> _PROBLEM DESCRIPTION_: Retype every line from the start of the entries below down to the line with "line-height: 38px;", both ends included; skip the pictures.

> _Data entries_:
══════════════════════════════
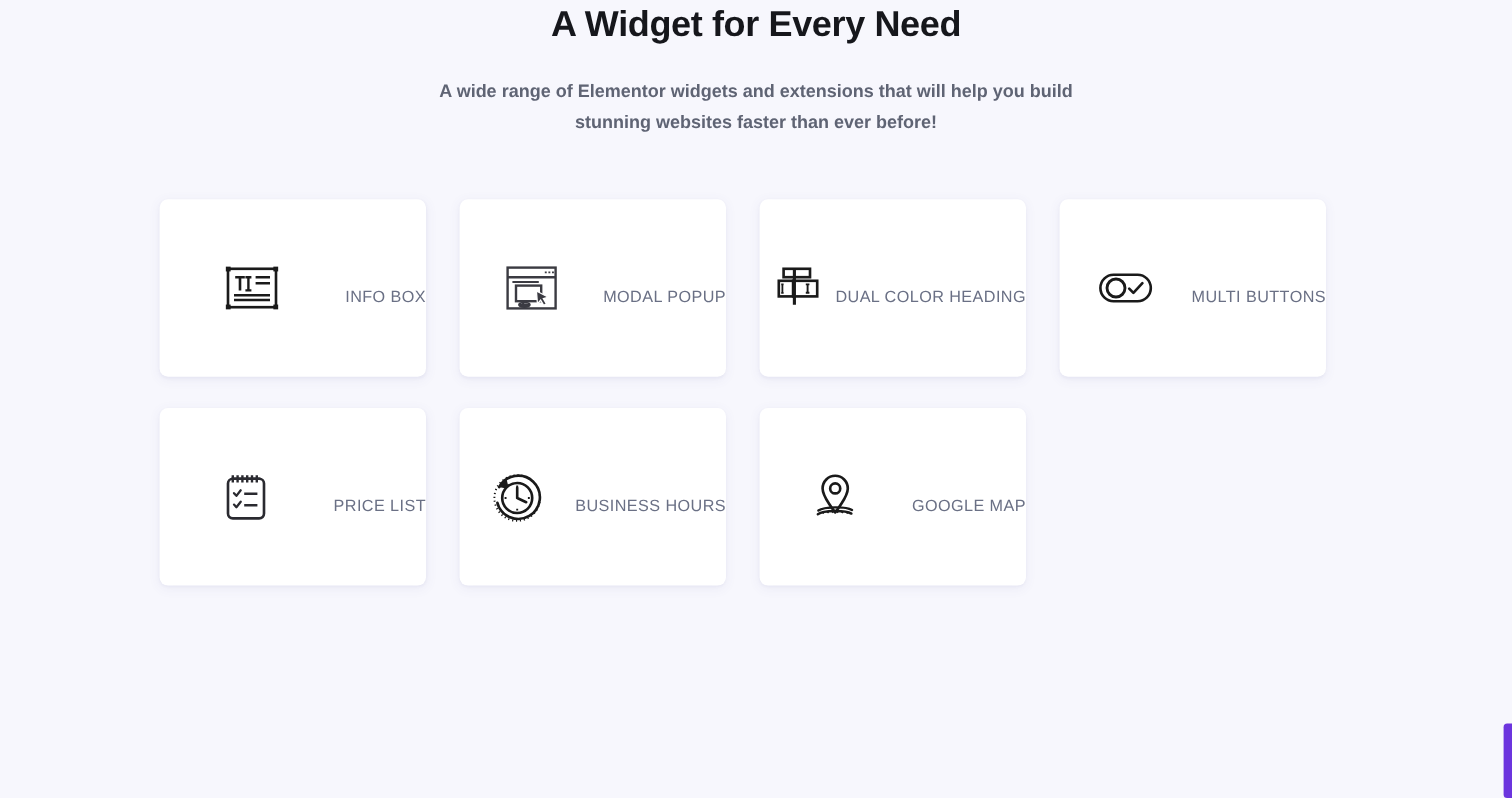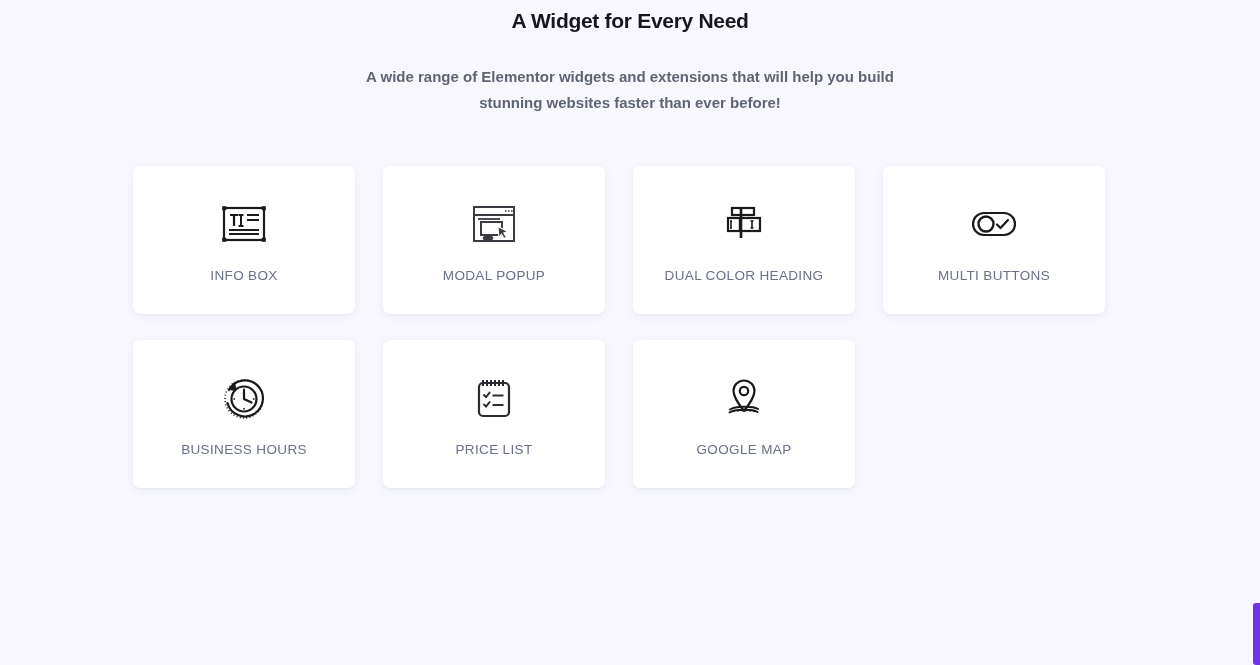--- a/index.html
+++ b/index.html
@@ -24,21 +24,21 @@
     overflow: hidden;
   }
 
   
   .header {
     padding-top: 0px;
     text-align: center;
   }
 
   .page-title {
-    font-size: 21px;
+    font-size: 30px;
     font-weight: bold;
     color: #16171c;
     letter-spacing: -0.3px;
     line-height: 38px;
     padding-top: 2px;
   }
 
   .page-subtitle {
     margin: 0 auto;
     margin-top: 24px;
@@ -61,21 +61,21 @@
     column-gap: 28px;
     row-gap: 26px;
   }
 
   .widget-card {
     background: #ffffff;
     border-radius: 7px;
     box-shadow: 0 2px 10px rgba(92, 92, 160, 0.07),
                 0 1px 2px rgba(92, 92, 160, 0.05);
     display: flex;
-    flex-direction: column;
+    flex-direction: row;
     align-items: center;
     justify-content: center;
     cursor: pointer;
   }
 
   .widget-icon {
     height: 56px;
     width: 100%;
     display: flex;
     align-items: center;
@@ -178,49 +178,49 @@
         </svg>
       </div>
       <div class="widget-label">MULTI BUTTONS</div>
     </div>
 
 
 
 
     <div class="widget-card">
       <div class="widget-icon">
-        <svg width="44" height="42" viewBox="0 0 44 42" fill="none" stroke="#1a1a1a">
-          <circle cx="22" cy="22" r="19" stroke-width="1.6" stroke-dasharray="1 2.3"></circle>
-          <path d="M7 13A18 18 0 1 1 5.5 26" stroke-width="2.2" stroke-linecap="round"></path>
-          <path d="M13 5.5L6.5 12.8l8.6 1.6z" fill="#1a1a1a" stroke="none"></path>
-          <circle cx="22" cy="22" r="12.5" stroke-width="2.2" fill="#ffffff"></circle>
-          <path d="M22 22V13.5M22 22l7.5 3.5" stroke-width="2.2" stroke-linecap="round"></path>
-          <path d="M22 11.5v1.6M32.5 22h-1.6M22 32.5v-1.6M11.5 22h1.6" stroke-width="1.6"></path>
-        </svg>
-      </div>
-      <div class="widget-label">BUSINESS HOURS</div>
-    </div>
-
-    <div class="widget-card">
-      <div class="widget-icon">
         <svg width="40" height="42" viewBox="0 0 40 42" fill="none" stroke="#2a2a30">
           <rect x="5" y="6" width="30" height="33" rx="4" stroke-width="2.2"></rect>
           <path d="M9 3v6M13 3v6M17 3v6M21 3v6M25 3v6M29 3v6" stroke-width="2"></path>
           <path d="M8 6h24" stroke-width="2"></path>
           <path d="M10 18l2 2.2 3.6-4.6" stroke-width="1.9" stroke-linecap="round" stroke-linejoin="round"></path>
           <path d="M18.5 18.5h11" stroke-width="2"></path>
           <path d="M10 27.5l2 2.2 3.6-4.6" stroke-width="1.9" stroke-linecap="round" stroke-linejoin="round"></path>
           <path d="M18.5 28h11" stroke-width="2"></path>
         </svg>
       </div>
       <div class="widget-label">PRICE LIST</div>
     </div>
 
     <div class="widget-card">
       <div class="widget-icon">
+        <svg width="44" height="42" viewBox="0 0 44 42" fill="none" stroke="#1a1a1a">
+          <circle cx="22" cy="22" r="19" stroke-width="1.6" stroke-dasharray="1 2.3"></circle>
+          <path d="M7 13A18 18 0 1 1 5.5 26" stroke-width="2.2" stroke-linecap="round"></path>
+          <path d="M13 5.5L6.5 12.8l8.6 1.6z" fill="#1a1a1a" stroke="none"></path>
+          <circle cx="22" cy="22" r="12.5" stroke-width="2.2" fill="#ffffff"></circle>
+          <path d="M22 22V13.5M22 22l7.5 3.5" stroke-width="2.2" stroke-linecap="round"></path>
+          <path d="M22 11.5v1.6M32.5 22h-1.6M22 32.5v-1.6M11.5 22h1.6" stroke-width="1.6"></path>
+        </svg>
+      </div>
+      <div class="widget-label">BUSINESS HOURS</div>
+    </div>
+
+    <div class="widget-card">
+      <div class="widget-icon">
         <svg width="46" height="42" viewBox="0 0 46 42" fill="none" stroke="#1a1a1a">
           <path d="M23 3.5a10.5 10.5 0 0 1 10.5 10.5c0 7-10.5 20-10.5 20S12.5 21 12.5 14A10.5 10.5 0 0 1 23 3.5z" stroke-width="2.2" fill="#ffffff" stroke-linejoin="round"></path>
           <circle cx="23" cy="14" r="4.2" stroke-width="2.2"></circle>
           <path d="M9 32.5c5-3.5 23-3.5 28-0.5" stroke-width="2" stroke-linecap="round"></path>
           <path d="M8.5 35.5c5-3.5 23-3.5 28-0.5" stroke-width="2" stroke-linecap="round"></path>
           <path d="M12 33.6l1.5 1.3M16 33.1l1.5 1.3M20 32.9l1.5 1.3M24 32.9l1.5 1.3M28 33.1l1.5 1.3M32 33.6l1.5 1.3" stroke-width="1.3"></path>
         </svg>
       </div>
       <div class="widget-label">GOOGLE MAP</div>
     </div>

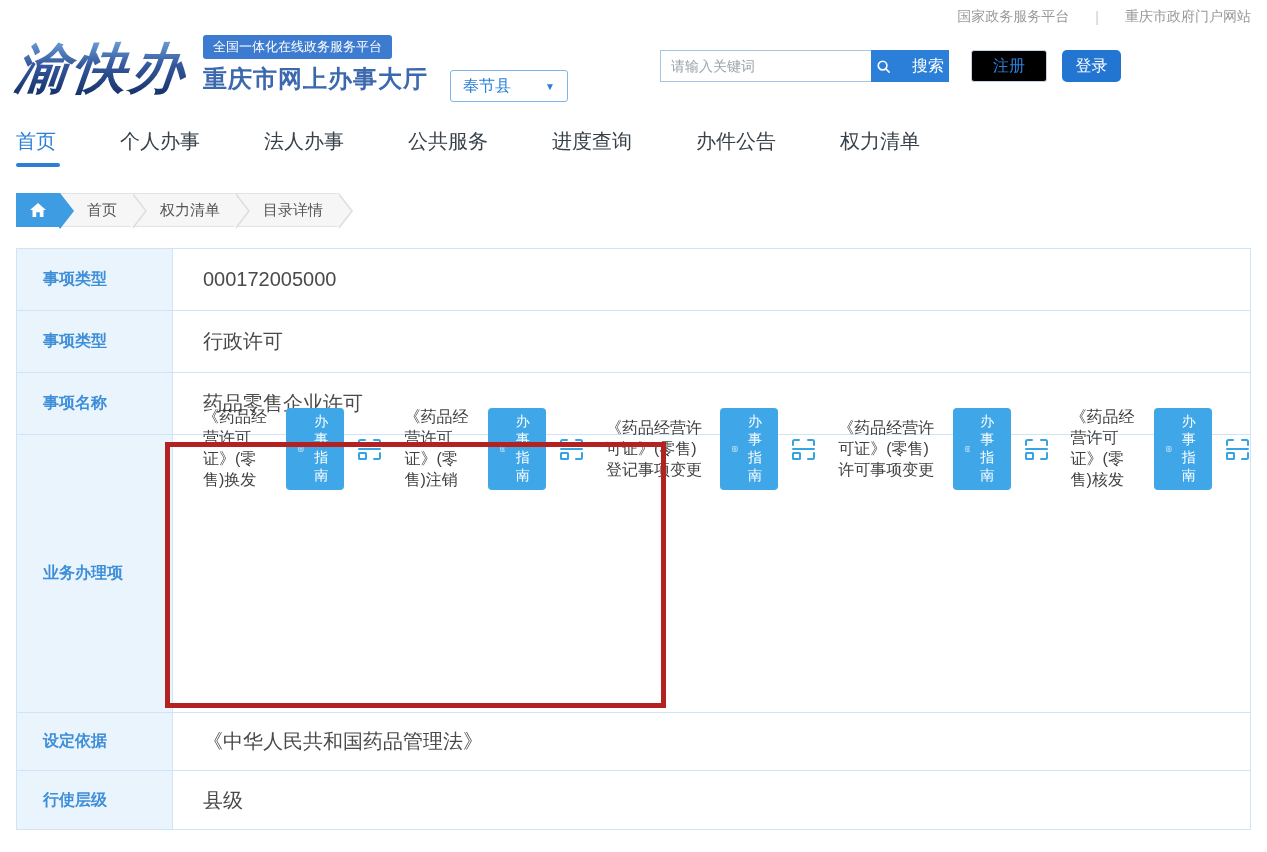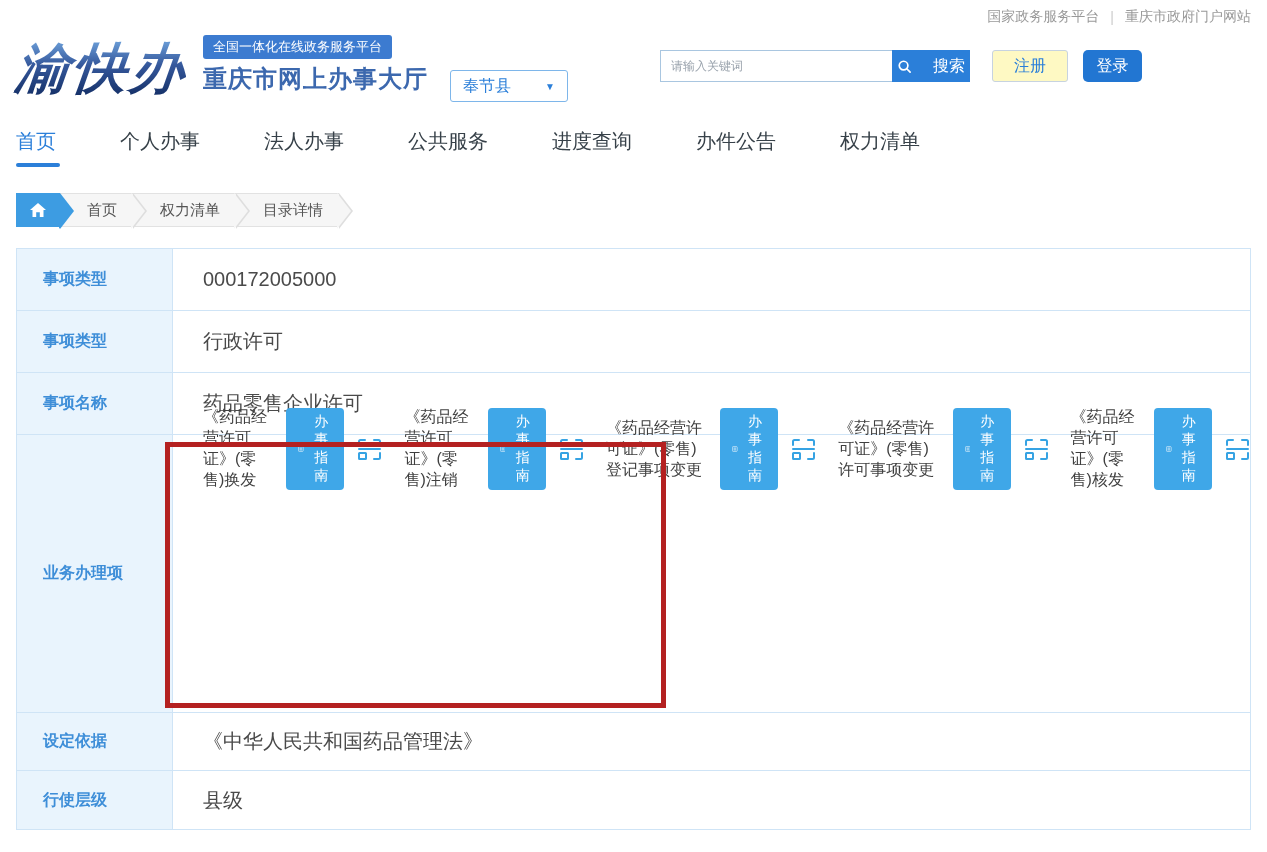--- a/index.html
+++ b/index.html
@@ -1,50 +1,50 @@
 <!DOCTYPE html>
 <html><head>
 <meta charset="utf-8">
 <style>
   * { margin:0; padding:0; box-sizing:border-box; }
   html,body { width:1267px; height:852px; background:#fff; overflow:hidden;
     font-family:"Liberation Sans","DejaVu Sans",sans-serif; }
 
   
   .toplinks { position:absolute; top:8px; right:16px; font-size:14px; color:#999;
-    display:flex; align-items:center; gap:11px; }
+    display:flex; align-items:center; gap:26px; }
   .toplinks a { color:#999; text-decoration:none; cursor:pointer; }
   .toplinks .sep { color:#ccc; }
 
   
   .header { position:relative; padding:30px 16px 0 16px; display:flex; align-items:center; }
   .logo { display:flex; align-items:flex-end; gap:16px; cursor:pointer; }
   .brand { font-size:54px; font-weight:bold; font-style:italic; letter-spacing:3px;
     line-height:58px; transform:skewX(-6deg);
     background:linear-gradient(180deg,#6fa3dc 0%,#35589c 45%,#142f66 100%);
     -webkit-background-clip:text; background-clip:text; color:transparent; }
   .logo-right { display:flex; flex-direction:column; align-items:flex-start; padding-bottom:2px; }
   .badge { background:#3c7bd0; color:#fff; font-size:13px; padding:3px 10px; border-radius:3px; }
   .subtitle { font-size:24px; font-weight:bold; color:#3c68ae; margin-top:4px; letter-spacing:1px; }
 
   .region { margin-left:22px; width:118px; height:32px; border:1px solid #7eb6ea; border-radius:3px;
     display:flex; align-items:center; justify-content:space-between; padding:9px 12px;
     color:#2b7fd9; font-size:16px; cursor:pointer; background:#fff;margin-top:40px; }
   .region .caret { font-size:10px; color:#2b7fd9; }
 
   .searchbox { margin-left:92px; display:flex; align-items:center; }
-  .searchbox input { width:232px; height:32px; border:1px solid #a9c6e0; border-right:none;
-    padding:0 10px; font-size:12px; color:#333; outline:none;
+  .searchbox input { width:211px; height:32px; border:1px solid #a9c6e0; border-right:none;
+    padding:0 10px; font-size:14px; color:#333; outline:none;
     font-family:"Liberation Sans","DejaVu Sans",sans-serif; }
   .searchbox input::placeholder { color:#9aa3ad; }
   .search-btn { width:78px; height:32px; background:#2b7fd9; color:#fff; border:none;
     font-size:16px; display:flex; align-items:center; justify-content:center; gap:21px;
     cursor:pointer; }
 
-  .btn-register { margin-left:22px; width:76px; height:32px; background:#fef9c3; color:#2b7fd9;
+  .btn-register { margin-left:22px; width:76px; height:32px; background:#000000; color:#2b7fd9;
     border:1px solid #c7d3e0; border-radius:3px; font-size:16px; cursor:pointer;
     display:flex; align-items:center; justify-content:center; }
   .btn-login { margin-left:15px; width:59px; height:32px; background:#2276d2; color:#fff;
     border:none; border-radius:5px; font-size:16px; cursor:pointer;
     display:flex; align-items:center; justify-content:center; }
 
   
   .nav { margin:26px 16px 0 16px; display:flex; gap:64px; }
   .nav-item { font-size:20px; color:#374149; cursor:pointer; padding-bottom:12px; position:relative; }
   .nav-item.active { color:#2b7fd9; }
══════════════════════════════
> _RESULT OF THE EXERCISE_:
--- a/index.html
+++ b/index.html
@@ -24,21 +24,21 @@
     overflow: hidden;
   }
 
   
   .header {
     padding-top: 0px;
     text-align: center;
   }
 
   .page-title {
-    font-size: 21px;
+    font-size: 30px;
     font-weight: bold;
     color: #16171c;
     letter-spacing: -0.3px;
     line-height: 38px;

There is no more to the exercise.